Guardian Battlehost, as with the Aspect example is more of the same, just with Heavy Weapon Platforms in place of the normal upgrades.
Finally, there's then Seer Council, which is one of the more usefully balanced choices. 3+ will to harness a Warp Charge point and the ability to re-roll Warlord Traits aren't too bad, and it's an easy one to create without limiting at list.
On the one half we have a mostly harmless few elements and ideas for a codex, and on the other it's Plasma Syphon degrees of madness capable of just punching through anything in its way. This codex was just a bad idea, largely unnecessary and better saved until someone had the time to actually plan out how things should have been put together. Following so soon after Codex: Khorne Daemonkin and Codex: Skitarii likely hurt this book badly in terms of rules and lore alike, and it does reek of being rushed out as fast as possible. I'd like to say i'm mad by this point but, in all honesty, this one is something which seems as if it were built on a rushed schedule and forced out the door with a few insane ideas pushed upon them.
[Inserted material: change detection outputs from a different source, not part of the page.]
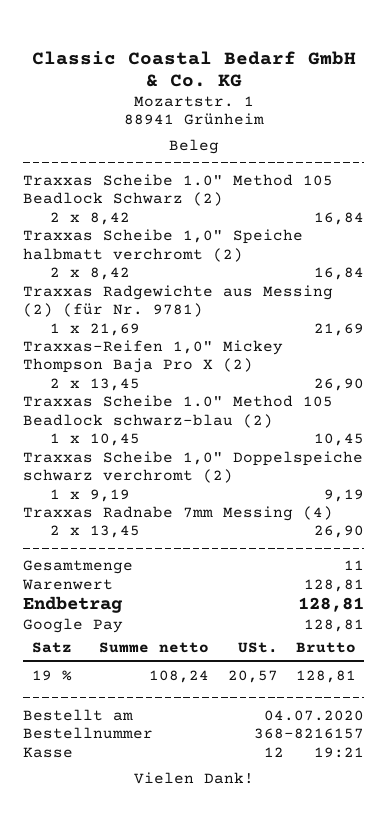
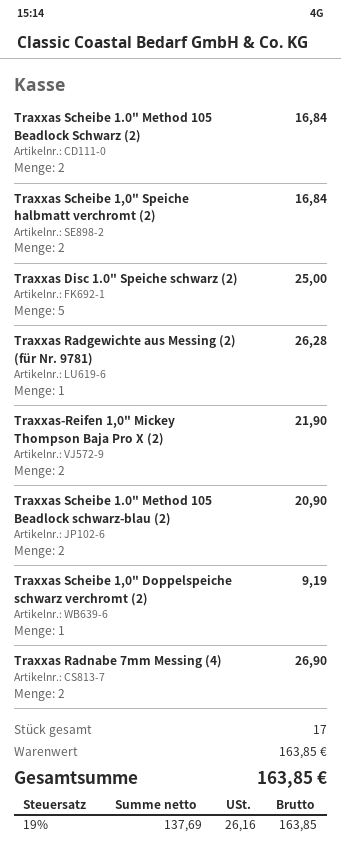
Traxxas Radgewichte aus Messing (2) (für Nr. 9781): 1 for 21.69 -> 1 for 26.28
Traxxas-Reifen 1,0" Mickey Thompson Baja Pro X (2): 2 for 26.90 -> 2 for 21.90
Traxxas Scheibe 1.0" Method 105 Beadlock schwarz-blau (2): 1 for 10.45 -> 2 for 20.90
Traxxas Disc 1.0" Speiche schwarz (2): none -> 5 for 25.00
total quantity: 11 -> 17
subtotal: 128.81 -> 163.85
net: 108.24 -> 137.69
tax: 19% = 20.57 -> 19% = 26.16
total: 128.81 -> 163.85

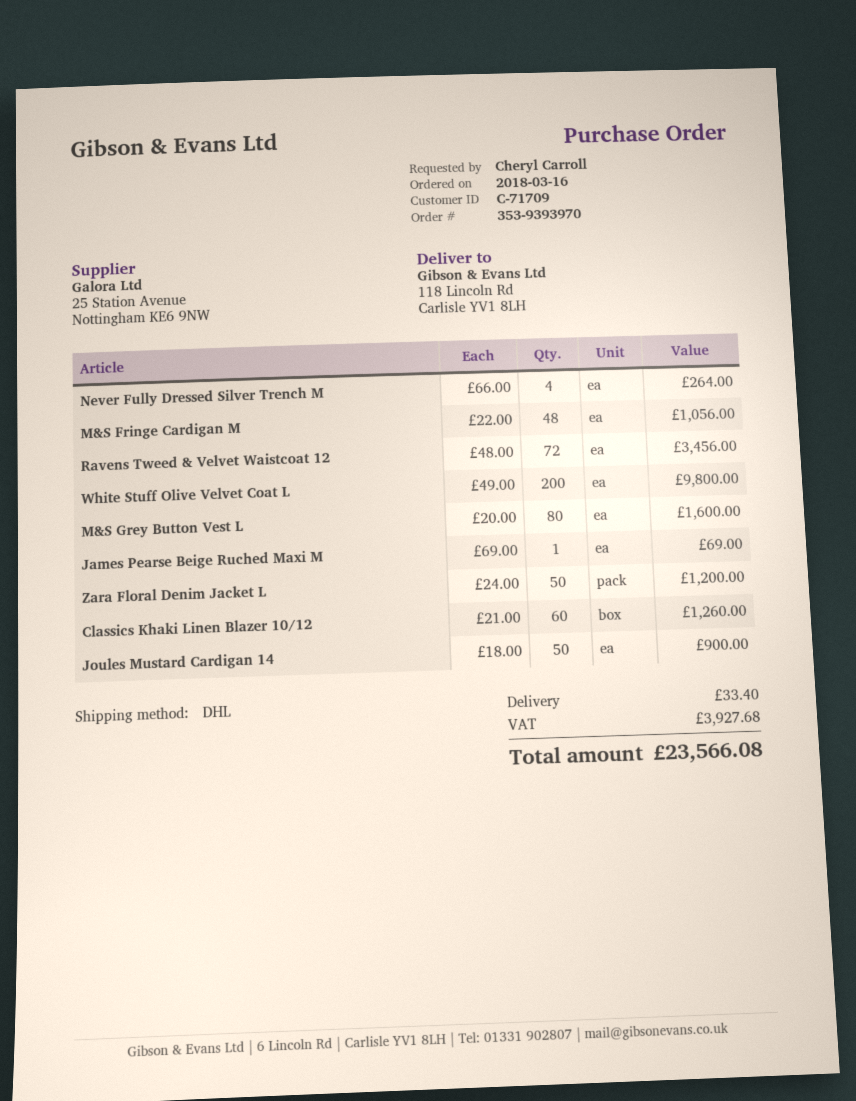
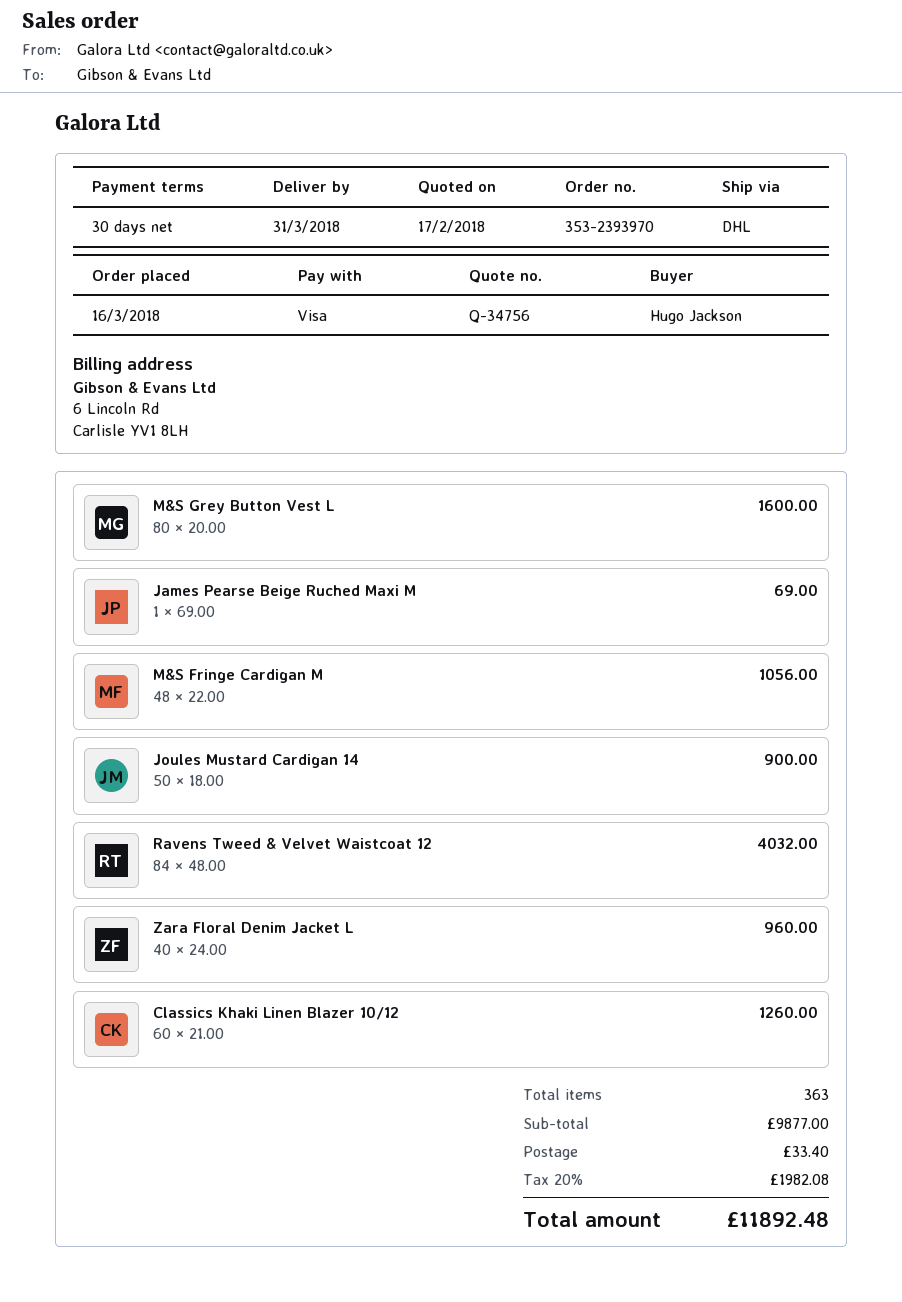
order number: 353-9393970 -> 353-2393970
ordered by: Cheryl Carroll -> Hugo Jackson
Never Fully Dressed Silver Trench M: 4 x 66.00 = 264.00 -> none
Ravens Tweed & Velvet Waistcoat 12: 72 x 48.00 = 3456.00 -> 84 x 48.00 = 4032.00
White Stuff Olive Velvet Coat L: 200 x 49.00 = 9800.00 -> none
Zara Floral Denim Jacket L: 50 x 24.00 = 1200.00 -> 40 x 24.00 = 960.00
tax: 3927.68 -> 1982.08
total: 23566.08 -> 11892.48

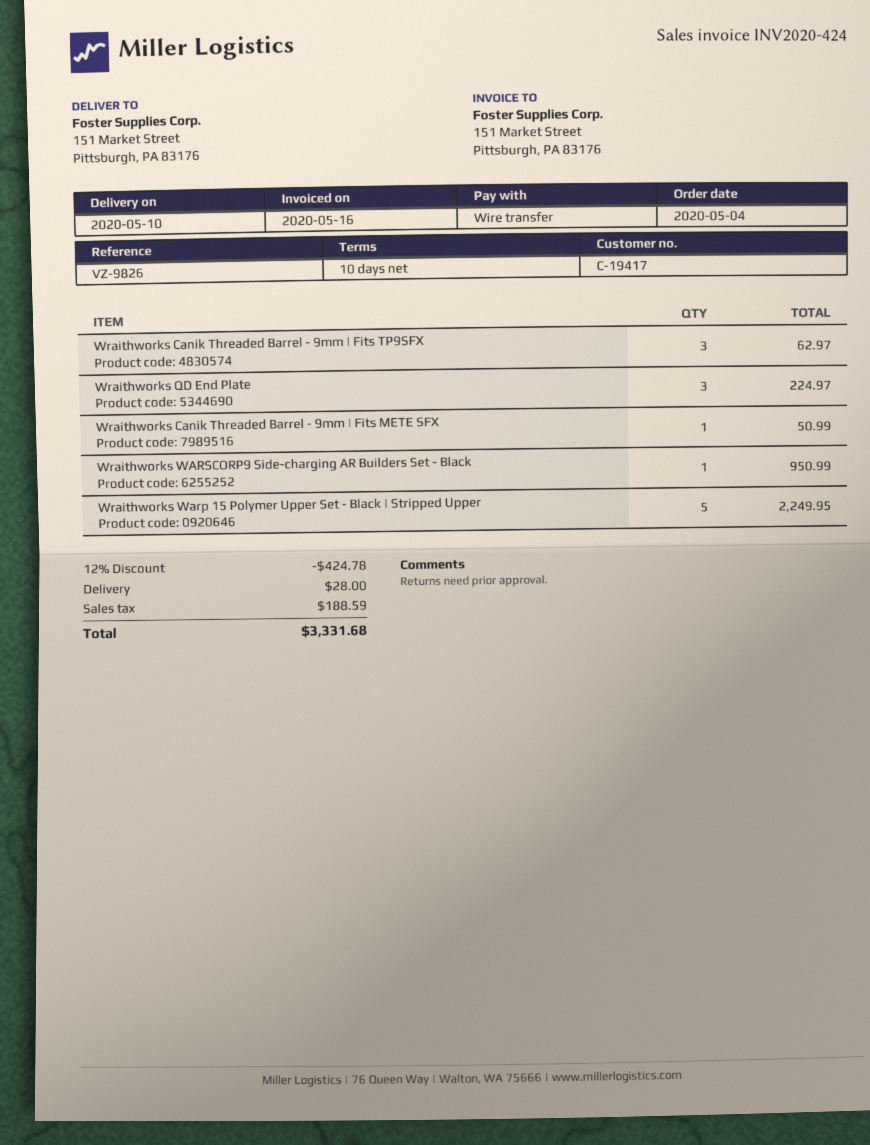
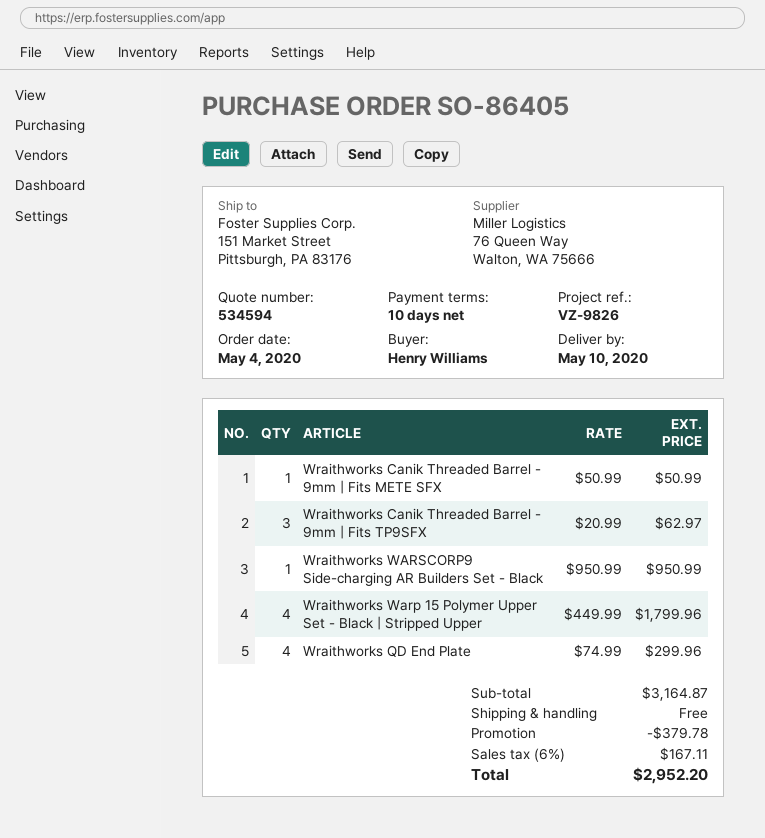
Wraithworks QD End Plate: 3 for 224.97 -> 4 for 299.96
Wraithworks Warp 15 Polymer Upper Set - Black | Stripped Upper: 5 for 2249.95 -> 4 for 1799.96
discount: 424.78 -> 379.78
shipping: 28.00 -> 0.00
tax: 188.59 -> 167.11
total: 3331.68 -> 2952.20

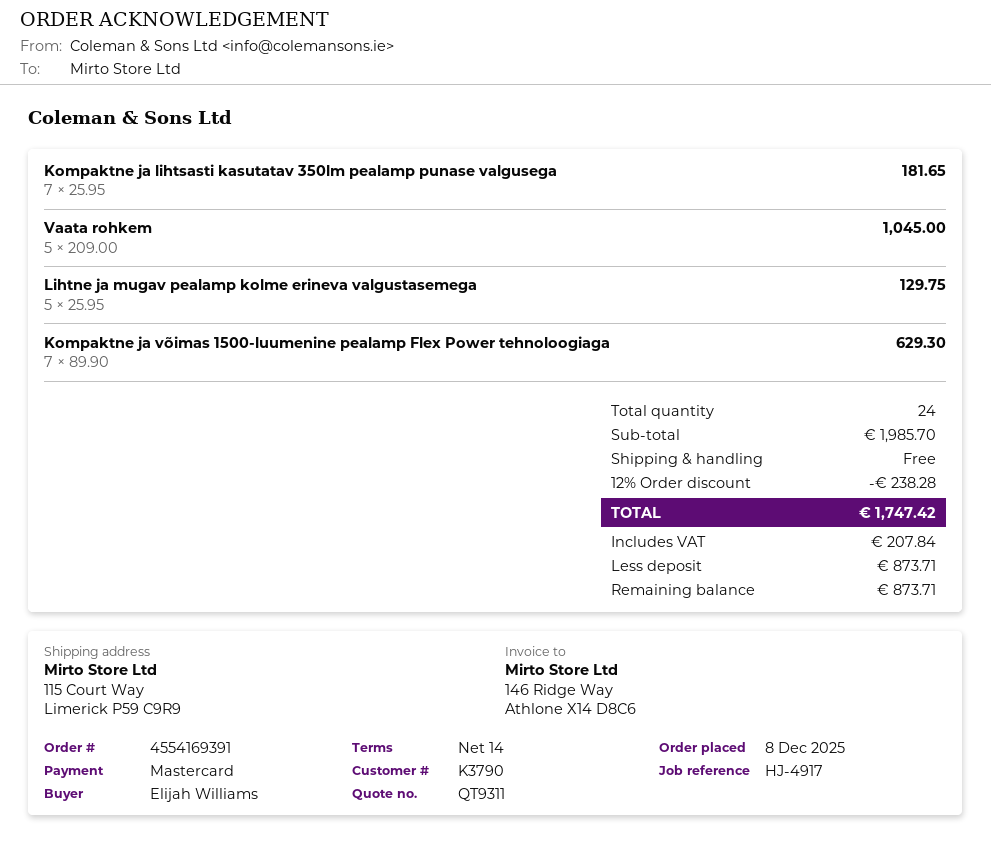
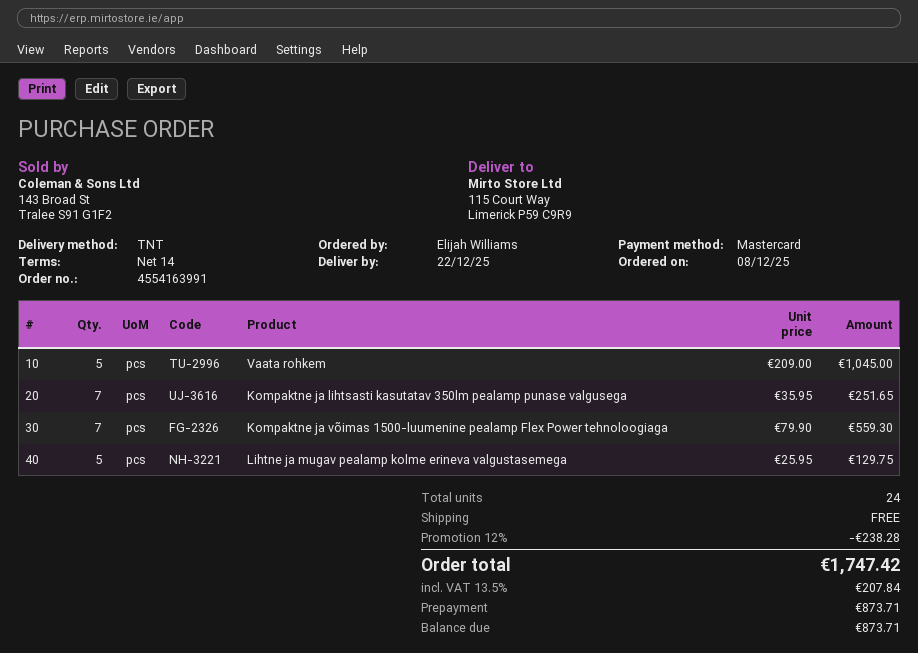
order number: 4554169391 -> 4554163991
Kompaktne ja lihtsasti kasutatav 350lm pealamp punase valgusega: 7 x 25.95 = 181.65 -> 7 x 35.95 = 251.65
Kompaktne ja võimas 1500-luumenine pealamp Flex Power tehnoloogiaga: 7 x 89.90 = 629.30 -> 7 x 79.90 = 559.30

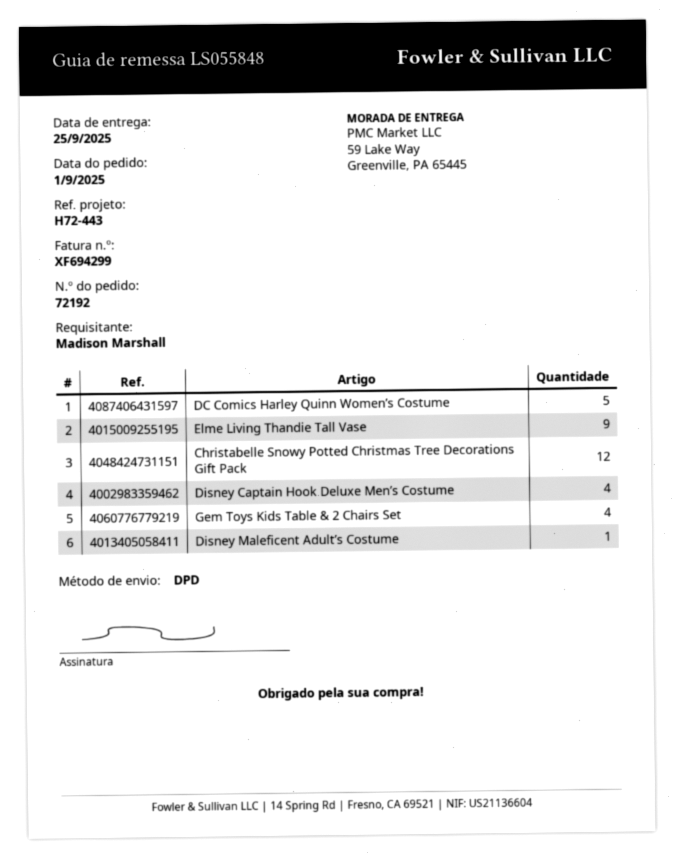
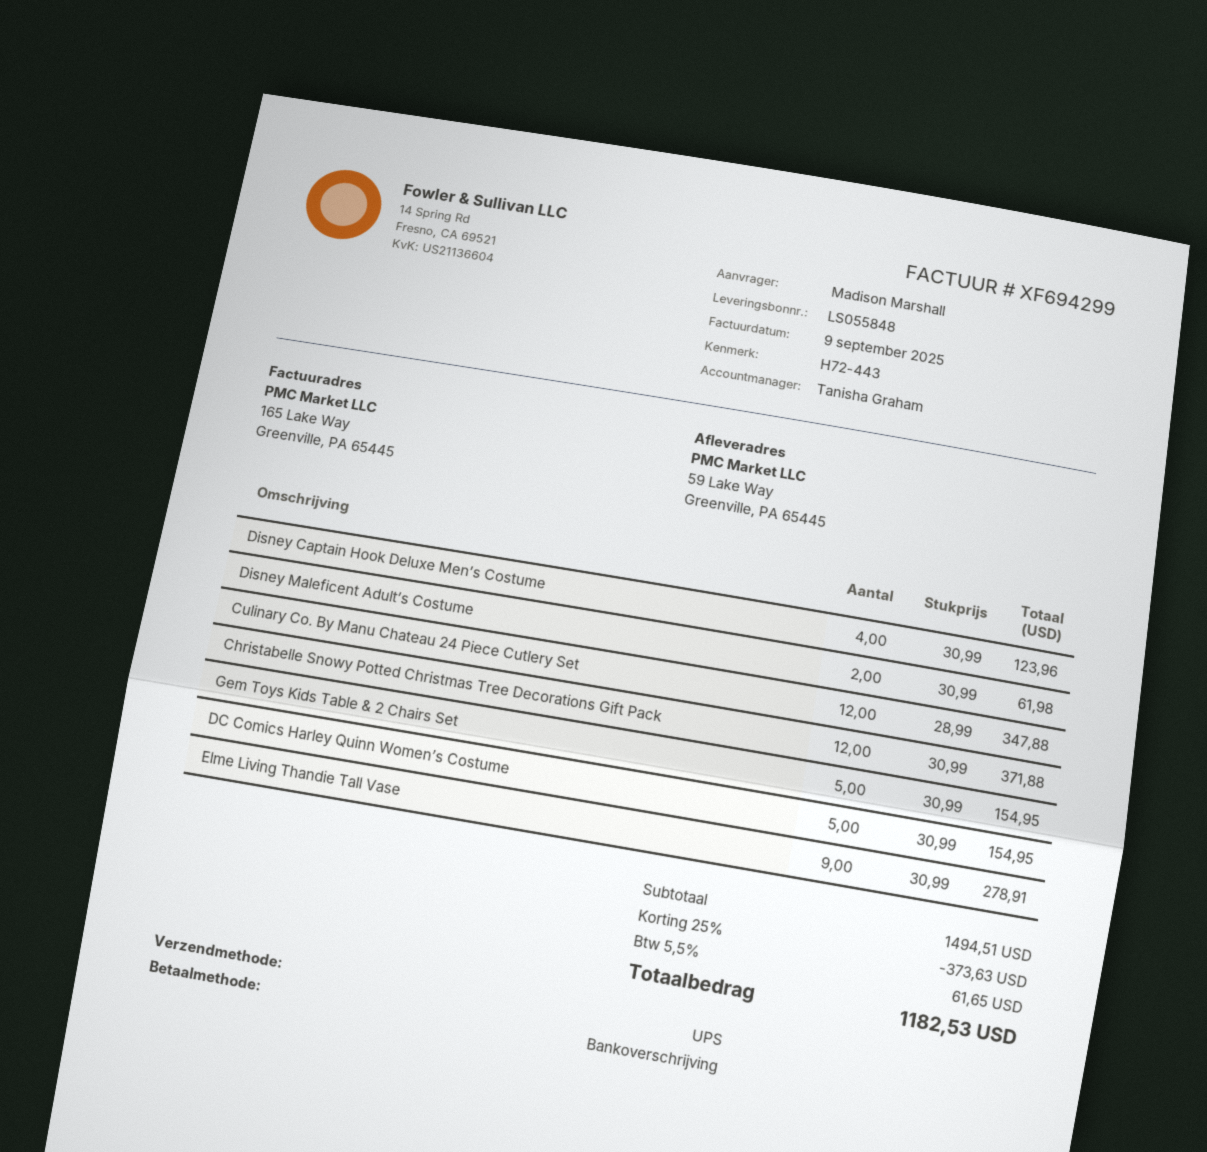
shipping method: DPD -> UPS
Gem Toys Kids Table & 2 Chairs Set: 4 -> 5
Disney Maleficent Adult’s Costume: 1 -> 2
Culinary Co. By Manu Chateau 24 Piece Cutlery Set: none -> 12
We've not seen this level of game-breaking badness for a while, and it really only seems to be arising once every few few codices now. It could be down to a bad author or perhaps even just Games Workshop itself performing acts of executive interference to try and push people to buy more models. That or, given how opposed they often are to the tournament and professional scene, intentionally writing codices to drive away older players they no longer desire as a target audience. So much here seems to have just been lifted or with a skeleton taken from the previous Codex: Eldar and a few modifications made, and few for the better. Well, that and apparently one person on the lore team hated the army while the guy behind the rules loved them to bits.
If you have the option, if you care about the lore and desire a somewhat more balanced set of rules for your army, stick with the past codex. If you can get away with, it's the lesser of two evils here. Flawed as it might be, at least you won't be sacrificing your self respect by carrying about a codex whose idea of tactics comes down to "more" and "bigger" when it comes to stats and guns.